Hand back every line from the beginning of the data below through the line containing "-317,8 +317,9 @@", word for word and free of pictures.
═══ DATA TO EXAMINE ═══
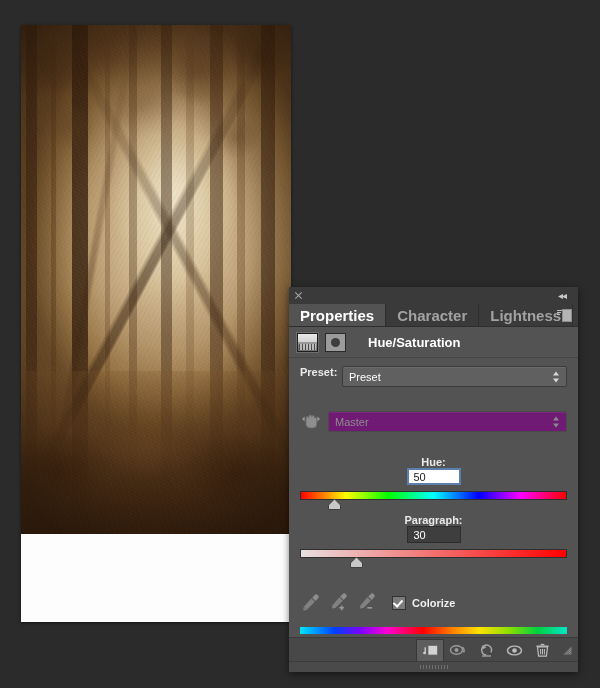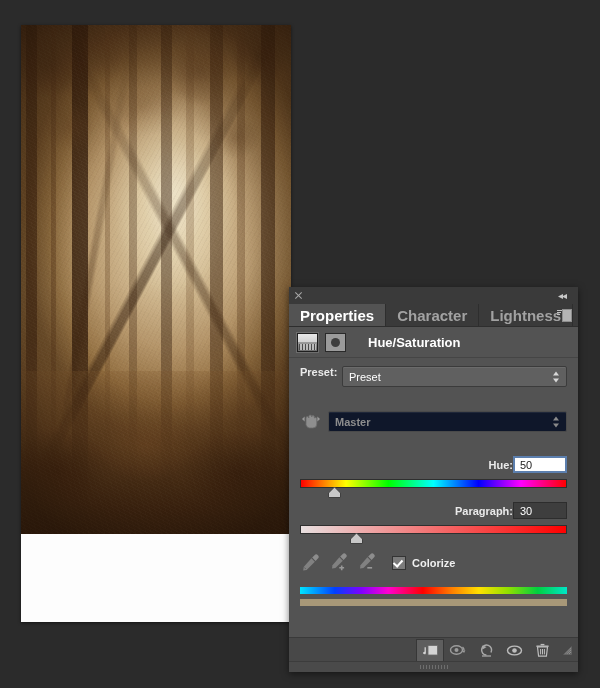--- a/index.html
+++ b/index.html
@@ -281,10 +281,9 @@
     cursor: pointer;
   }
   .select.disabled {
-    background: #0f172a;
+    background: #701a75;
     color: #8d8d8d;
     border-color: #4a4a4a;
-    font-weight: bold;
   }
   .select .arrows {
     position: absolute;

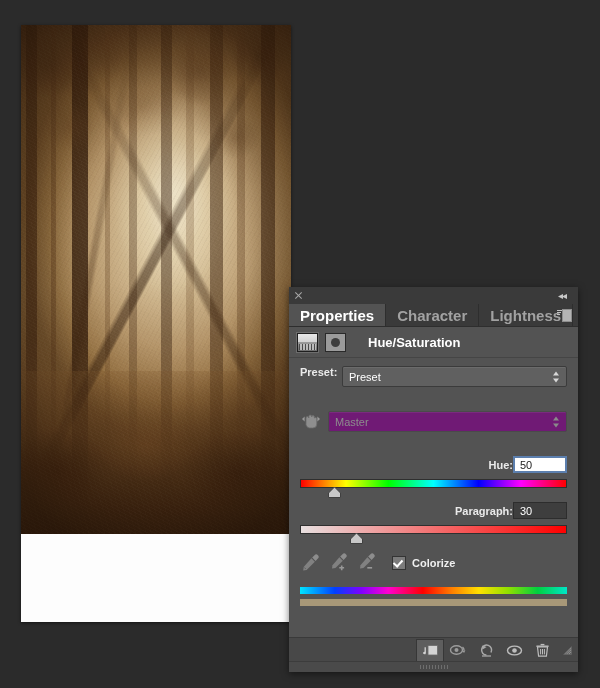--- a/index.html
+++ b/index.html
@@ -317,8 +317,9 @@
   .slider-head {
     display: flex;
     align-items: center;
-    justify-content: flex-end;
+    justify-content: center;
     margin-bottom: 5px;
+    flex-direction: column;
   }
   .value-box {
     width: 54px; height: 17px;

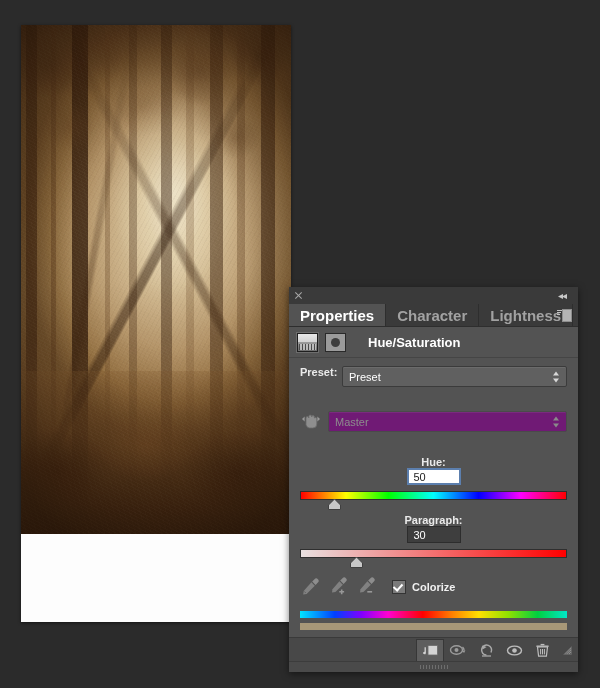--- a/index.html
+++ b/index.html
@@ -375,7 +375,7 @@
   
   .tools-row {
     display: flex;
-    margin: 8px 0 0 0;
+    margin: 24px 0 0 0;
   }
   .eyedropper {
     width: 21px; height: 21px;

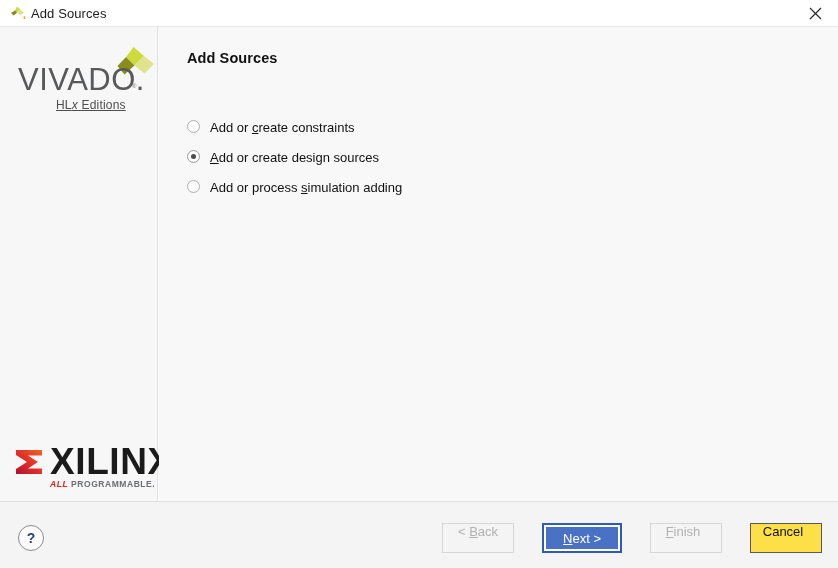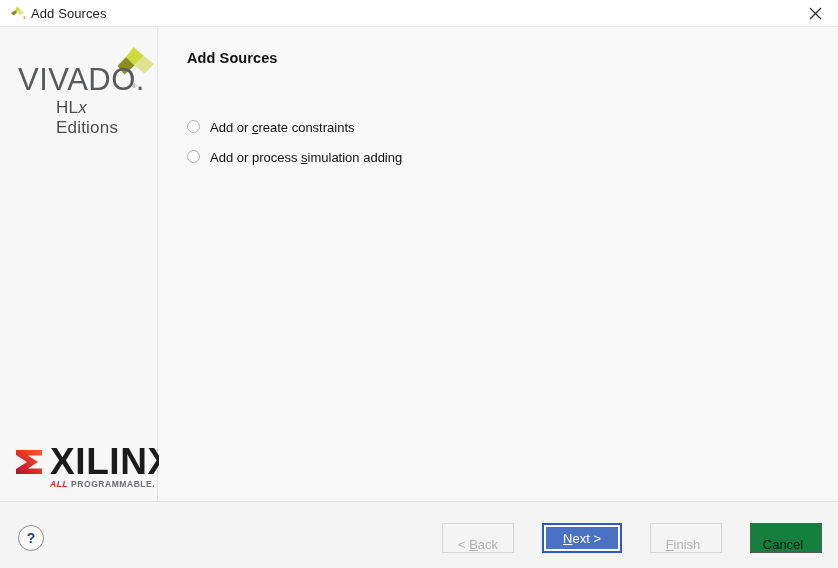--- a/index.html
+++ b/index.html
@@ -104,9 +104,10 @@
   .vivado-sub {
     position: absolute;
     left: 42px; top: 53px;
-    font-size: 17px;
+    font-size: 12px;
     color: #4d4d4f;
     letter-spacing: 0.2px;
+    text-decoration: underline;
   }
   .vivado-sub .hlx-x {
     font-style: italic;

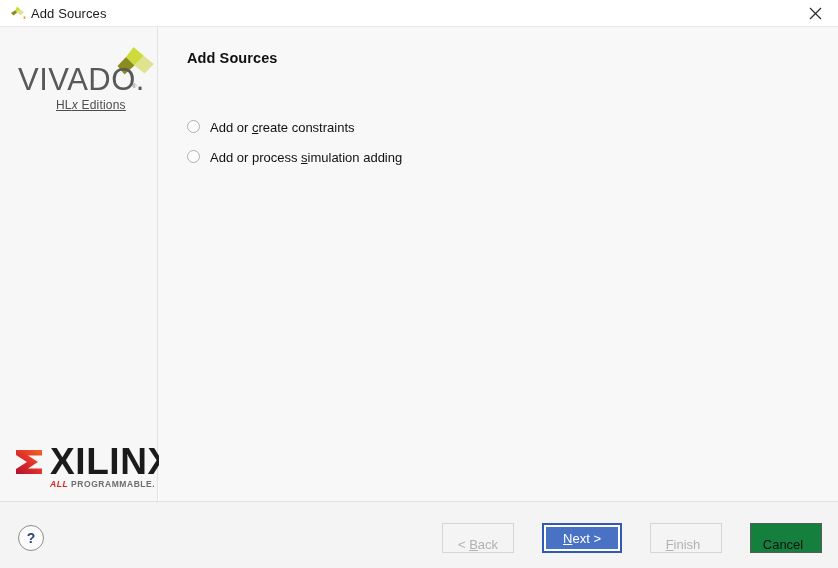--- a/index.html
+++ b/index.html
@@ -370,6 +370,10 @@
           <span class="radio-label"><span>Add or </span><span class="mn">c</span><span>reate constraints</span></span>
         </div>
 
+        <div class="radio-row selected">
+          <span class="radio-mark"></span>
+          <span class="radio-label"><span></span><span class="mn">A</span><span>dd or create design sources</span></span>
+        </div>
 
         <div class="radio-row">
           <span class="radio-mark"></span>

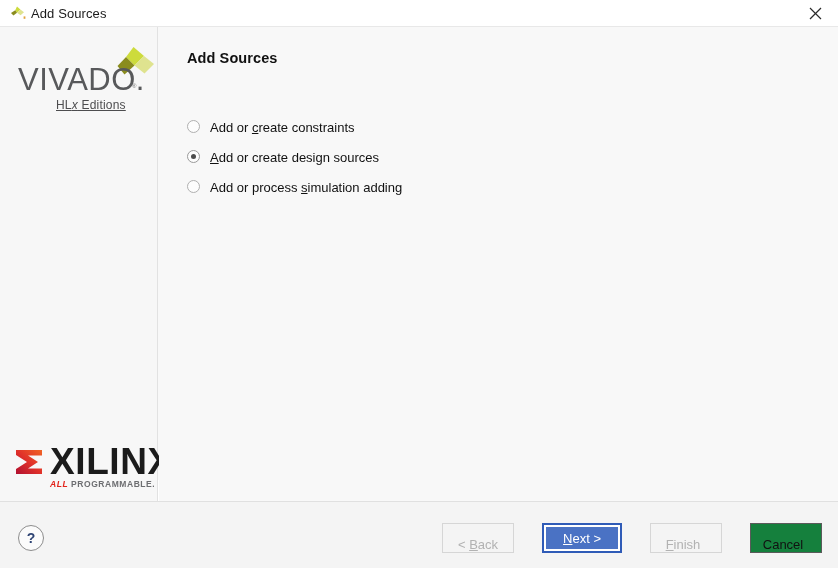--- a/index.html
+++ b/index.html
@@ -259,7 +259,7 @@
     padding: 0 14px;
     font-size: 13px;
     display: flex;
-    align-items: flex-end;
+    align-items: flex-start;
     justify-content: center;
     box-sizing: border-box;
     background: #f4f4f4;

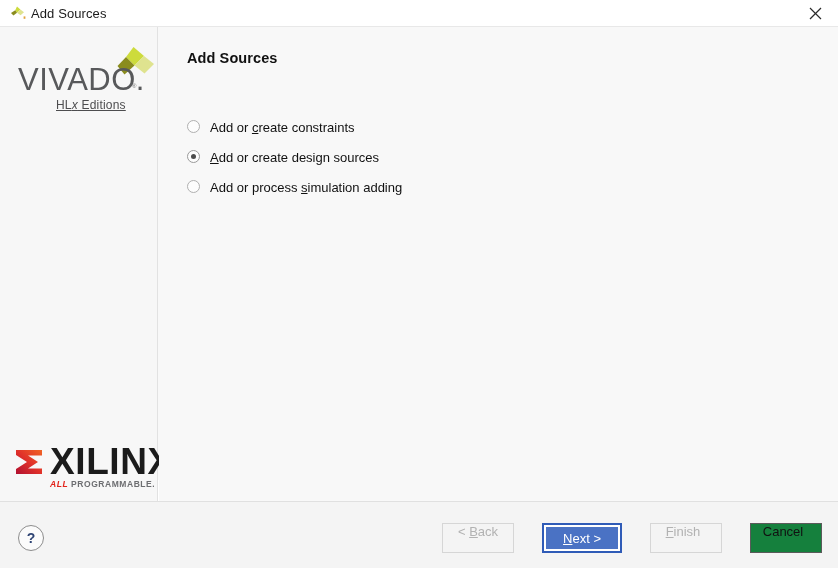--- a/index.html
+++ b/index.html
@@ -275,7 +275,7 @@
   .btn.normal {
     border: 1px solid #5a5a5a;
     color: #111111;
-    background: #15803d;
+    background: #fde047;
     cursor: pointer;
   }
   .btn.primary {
═══
» **WRITTEN RESPONSE**
--- a/index.html
+++ b/index.html
@@ -281,10 +281,9 @@
     cursor: pointer;
   }
   .select.disabled {
-    background: #0f172a;
+    background: #701a75;
     color: #8d8d8d;
     border-color: #4a4a4a;
-    font-weight: bold;
   }
   .select .arrows {
     position: absolute;

--- a/index.html
+++ b/index.html
@@ -317,8 +317,9 @@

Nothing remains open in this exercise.